La última semana se vivió en Hidalgo un episodio lamentable en donde dos personas perdieron la vida de forma atroz tras ser linchadas y quemadas por un grupo de pobladores del municipio de Tula.

Tras conocerse los hechos, se supo que existe una especie de psicosis colectiva producto de mensajes en redes sociales y por teléfonos celulares en los que se alerta por la presencia de “roba chicos” merodeando pueblos y comunidades del estado.

Aparecieron en Ixmiquilpan, en Atotonilco el Grande, en Tula, en Tezontepec de Aldama, incluso en Pachuca y Mineral de la Reforma.

Las autoridades insistieron luego de los terribles hechos de Santa Ana Ahuehuepan, en que no se debe tomar como una verdad lo que difunden en cadenas de redes sociales, mucho menos lo que se publica en notas y portales de dudosa procedencia, principalmente en Facebook.

Lo grave aquí, estimado lector, es que la psicosis a la que me refiero solo es el detonante de un cúmulo de situaciones que padece la gente que vive en comunidades y barrios, también en algunas ciudades.

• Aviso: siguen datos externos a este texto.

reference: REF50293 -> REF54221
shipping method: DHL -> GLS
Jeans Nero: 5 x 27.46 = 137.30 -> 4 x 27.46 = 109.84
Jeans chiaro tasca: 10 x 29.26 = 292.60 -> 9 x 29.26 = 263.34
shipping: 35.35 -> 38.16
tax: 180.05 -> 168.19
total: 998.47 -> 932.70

Por la nota de las personas que perdieron la vida en Tula a manos de pobladores, tuve que trasladarme a la zona con un grupo de compañeros de MILENIO Hidalgo en donde constatamos que muchas de las comunidades del Valle del Mezquital siguen viviendo en la autogestión.

Es decir, ellos se cuidan, ellos son sus propios policías y por ende, son su propio juzgado. En los pueblos como Santa Ana Ahuehuepan, la ley no es la que conocemos, la ley la ejerce el propio pueblo.

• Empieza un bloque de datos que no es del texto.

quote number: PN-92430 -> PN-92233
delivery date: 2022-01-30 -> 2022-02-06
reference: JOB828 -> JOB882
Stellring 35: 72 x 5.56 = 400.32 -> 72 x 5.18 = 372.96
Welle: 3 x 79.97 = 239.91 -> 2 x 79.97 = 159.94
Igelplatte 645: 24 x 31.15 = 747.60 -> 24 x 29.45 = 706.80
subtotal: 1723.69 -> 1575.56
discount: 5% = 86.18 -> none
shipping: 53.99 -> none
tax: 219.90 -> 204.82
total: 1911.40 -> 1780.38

Lo mismo en Tezontepec, lo mismo en Ixmiquilpan, lo mismo en colonias de Pachuca, o en Tizayuca, donde cada vez es más común ver mantas, lonas, pancartas con leyendas amenazantes en contra de ladrones, de personas ajenas.

El libre tránsito en el país ha quedado condicionado a no ser mal visto o a no parecer como sospechoso de un delito so pena de muerte, garantizado.

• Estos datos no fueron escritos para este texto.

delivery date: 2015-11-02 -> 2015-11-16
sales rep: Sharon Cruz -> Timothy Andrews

Durante nuestro recorrido, el escenario es el mismo. Calles desoladas, con gente en las esquinas, jóvenes en motocicletas informando de cualquier detalle, señoras que atienden tiendas pero que también cuidan de sus vecinos, de sus propios hijos.

Una desconfianza terrible y generalizada, producto de esa misma psicosis en donde creemos que todo será en nuestro agravio; donde esperamos lo peor siempre, para estar preparados y responder de la forma que nos gustaría pero no podemos: sacando toda la energía y coraje en contra de quien se deje o quien termine pagando los platos rotos.

La justicia en el estado de derecho ya no se acopla a la vida de los pueblos. Las autoridades deben intentar recomponer el camino porque más allá de un problema de ingobernabilidad o falta de comunicación con sus ciudadanos, el tema trasciende y parece expandirse de una generación a otra.